February 11, 2026 OpenAI is losing several senior-level researchers and executives as it redirects resources toward its flagship ChatGPT product, according to recent reports. The departures reflect internal tensions over CEO Sam Altman’s push to prioritise short‑term product performance over longer‑term research projects.
The San Francisco‑based AI startup, valued at about US $500 billion, has shifted computing power, staff time and strategic emphasis toward accelerating improvements to ChatGPT, a move that has unsettled parts of its research organisation. Several key figures, including long‑tenured leaders in core research roles, have left or are exiting amid disagreements over the company’s evolving priorities.
Among those to leave recently are vice‑president of research Jerry Tworek and others who advocated for broader research agendas, according to current and former employees.
The changes began in earnest after OpenAI issued an internal “code red” late last year, telling teams to prioritise speed, personalisation and reliability improvements for ChatGPT over experimental initiatives. That shift has led some researchers to feel their work on areas like advanced reasoning and continuous learning is being sidelined.
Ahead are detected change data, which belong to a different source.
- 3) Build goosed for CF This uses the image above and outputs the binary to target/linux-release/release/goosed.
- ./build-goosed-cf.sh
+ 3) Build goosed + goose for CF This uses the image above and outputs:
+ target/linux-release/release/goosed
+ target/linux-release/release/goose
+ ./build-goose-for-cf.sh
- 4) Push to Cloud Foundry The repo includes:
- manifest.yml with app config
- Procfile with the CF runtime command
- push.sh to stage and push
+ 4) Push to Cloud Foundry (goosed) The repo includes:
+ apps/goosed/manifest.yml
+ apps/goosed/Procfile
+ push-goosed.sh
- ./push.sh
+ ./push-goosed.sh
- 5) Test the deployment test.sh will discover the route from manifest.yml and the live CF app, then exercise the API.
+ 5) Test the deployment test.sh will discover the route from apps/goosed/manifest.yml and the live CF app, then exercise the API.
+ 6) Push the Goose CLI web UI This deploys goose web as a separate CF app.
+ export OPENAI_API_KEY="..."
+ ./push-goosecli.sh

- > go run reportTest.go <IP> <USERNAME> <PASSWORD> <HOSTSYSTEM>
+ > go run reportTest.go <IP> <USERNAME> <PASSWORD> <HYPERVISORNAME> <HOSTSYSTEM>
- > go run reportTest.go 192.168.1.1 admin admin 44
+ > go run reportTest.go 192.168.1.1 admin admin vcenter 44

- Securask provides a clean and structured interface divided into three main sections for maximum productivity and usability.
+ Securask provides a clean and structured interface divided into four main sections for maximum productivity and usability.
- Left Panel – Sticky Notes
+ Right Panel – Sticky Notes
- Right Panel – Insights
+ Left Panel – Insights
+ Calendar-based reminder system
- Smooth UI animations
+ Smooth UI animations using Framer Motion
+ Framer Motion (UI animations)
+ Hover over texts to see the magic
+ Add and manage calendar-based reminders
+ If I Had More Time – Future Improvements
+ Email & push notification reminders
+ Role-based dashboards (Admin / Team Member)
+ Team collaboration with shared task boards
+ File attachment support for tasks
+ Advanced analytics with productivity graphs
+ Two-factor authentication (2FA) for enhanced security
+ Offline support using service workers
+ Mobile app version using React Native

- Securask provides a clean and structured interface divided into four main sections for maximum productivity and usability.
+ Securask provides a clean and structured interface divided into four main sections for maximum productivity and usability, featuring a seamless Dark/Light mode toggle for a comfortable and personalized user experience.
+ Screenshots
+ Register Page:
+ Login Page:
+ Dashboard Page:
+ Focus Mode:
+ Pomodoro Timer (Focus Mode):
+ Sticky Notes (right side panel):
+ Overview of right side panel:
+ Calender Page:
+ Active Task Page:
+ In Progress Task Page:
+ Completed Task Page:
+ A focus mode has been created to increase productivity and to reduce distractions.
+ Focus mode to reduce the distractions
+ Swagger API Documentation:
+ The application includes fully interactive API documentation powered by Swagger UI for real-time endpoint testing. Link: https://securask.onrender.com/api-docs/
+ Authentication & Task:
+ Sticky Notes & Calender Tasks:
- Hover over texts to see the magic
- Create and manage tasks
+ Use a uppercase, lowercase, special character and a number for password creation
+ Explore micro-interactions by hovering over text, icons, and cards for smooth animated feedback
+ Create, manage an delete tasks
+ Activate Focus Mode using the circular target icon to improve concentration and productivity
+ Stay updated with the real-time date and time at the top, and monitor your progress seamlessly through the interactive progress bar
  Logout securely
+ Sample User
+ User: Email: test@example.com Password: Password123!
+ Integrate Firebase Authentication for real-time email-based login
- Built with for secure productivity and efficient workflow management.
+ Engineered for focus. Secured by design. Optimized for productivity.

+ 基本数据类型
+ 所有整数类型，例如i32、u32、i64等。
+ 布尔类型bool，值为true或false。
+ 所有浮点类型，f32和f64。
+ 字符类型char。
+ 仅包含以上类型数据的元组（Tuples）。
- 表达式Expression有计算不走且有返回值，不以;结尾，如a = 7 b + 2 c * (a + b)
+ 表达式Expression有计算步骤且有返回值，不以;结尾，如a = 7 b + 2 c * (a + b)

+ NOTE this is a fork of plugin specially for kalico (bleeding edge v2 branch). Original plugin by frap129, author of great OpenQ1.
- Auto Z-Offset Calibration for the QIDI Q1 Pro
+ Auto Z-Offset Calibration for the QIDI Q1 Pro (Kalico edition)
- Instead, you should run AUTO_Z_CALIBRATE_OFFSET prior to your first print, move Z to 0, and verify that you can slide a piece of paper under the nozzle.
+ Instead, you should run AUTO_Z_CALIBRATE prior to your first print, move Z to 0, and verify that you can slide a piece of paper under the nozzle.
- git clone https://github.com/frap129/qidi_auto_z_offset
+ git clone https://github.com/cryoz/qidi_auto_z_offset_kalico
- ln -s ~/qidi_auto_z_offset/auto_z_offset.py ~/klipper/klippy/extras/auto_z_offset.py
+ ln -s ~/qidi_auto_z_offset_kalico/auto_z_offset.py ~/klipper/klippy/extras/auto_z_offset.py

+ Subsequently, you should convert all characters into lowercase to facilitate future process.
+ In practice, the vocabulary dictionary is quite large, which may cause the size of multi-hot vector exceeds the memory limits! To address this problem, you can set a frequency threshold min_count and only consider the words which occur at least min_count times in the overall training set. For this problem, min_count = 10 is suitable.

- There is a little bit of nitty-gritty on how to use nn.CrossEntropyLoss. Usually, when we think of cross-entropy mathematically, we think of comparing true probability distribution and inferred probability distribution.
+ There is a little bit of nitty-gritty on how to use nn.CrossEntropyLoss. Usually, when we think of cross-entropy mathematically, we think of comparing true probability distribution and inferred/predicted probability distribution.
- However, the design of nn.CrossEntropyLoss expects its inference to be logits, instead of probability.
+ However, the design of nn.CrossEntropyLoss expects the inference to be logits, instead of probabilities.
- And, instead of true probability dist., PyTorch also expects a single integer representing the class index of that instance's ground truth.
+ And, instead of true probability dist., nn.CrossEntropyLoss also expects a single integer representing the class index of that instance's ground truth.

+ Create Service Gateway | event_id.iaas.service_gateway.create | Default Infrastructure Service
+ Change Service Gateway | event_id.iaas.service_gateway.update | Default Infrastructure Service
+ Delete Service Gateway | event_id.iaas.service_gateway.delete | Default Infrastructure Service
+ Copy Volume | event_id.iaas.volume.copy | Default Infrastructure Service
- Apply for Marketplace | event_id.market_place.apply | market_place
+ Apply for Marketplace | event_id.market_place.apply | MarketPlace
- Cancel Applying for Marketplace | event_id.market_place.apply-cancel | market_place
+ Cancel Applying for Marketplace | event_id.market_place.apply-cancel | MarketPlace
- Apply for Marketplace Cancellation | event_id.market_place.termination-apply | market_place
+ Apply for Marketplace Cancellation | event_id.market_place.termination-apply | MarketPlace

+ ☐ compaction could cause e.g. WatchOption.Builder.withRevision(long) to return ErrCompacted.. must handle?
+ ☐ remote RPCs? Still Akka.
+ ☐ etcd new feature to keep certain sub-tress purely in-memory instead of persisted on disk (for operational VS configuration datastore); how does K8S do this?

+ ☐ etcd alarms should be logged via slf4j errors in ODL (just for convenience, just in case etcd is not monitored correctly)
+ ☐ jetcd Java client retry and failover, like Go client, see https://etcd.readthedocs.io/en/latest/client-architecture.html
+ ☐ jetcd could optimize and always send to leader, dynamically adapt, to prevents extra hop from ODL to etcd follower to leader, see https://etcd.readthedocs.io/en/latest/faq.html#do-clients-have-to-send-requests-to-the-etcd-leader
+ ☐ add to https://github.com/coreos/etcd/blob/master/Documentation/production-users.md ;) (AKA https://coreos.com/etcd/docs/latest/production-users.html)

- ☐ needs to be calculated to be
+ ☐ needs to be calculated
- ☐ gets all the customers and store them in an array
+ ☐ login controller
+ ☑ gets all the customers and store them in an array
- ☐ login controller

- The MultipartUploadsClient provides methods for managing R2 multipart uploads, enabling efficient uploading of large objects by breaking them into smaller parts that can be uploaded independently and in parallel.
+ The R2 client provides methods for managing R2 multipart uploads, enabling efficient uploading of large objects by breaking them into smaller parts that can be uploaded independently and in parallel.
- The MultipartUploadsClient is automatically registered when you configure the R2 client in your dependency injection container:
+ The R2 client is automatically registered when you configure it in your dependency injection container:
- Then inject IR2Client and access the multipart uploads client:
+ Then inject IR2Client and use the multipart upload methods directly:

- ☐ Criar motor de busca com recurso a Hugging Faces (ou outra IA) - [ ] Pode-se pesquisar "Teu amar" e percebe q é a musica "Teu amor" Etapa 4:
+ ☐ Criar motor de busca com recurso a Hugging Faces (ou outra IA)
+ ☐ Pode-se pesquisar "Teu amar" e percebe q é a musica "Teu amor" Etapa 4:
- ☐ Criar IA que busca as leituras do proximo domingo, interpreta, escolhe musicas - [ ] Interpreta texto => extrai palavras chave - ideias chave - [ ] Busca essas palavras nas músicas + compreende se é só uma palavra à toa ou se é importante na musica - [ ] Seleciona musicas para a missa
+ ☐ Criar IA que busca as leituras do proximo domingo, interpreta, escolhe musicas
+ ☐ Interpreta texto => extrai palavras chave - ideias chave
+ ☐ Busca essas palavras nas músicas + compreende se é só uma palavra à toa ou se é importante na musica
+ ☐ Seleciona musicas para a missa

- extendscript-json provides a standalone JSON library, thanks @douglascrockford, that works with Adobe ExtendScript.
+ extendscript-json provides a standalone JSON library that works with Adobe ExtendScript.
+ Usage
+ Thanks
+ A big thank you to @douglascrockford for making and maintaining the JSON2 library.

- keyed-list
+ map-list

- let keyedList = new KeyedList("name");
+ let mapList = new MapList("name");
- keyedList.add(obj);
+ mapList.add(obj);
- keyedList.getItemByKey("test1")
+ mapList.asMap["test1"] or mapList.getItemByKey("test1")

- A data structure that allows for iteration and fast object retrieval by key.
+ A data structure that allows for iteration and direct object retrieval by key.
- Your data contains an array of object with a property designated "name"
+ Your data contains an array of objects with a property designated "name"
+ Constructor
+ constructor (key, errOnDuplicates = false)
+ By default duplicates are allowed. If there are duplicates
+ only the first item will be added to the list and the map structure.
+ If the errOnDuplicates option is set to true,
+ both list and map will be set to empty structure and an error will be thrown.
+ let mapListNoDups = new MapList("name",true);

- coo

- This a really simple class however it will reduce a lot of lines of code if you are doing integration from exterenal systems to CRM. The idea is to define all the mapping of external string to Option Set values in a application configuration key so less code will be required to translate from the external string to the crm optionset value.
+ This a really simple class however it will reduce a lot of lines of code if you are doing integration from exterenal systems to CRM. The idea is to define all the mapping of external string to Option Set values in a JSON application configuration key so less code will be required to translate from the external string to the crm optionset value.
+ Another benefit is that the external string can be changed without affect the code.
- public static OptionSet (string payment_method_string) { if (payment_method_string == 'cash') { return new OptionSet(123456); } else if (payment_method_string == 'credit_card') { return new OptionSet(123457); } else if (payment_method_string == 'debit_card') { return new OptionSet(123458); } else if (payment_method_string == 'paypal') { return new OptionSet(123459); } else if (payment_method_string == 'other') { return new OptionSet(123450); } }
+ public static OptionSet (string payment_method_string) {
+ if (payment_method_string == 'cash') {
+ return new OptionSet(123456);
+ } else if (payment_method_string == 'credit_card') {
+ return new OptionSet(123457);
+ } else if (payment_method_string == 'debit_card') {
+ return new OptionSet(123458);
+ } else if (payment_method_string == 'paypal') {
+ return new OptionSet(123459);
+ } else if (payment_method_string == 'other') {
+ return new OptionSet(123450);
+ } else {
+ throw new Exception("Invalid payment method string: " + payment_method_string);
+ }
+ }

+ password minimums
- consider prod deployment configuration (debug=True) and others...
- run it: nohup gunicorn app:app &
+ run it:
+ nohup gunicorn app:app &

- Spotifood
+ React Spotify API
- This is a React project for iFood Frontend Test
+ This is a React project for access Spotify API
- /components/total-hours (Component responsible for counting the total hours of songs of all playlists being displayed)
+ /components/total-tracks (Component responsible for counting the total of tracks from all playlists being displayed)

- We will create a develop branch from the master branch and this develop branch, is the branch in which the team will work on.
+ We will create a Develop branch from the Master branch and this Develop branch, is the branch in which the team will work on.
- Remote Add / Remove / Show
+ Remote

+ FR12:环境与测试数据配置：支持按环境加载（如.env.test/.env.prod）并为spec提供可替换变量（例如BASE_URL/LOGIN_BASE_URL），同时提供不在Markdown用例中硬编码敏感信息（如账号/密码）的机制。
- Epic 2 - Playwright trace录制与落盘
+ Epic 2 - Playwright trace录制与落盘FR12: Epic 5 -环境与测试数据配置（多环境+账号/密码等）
Industry observers say the departures highlight a broader tension at OpenAI between its origins as a foundational research lab and its current role as one of Silicon Valley’s most high‑profile tech companies, expected to justify its lofty valuation with tangible product results. Rivals such as Google and Anthropic have intensified AI competition, putting pressure on OpenAI to show rapid improvements in its core offerings.
The loss of senior researchers comes as some experimental teams see their projects de‑prioritised or have their access to computing resources curtailed. Sources familiar with the situation say teams working on video and image generation, autonomous agents and other non‑core areas have struggled to secure the compute they need.
OpenAI’s leadership, however, maintains that foundational research remains central to the company’s mission. A senior research executive recently reiterated that pairing basic science with real‑world deployment accelerates learning and strengthens long‑term research, even as the company pushes to scale ChatGPT’s capabilities.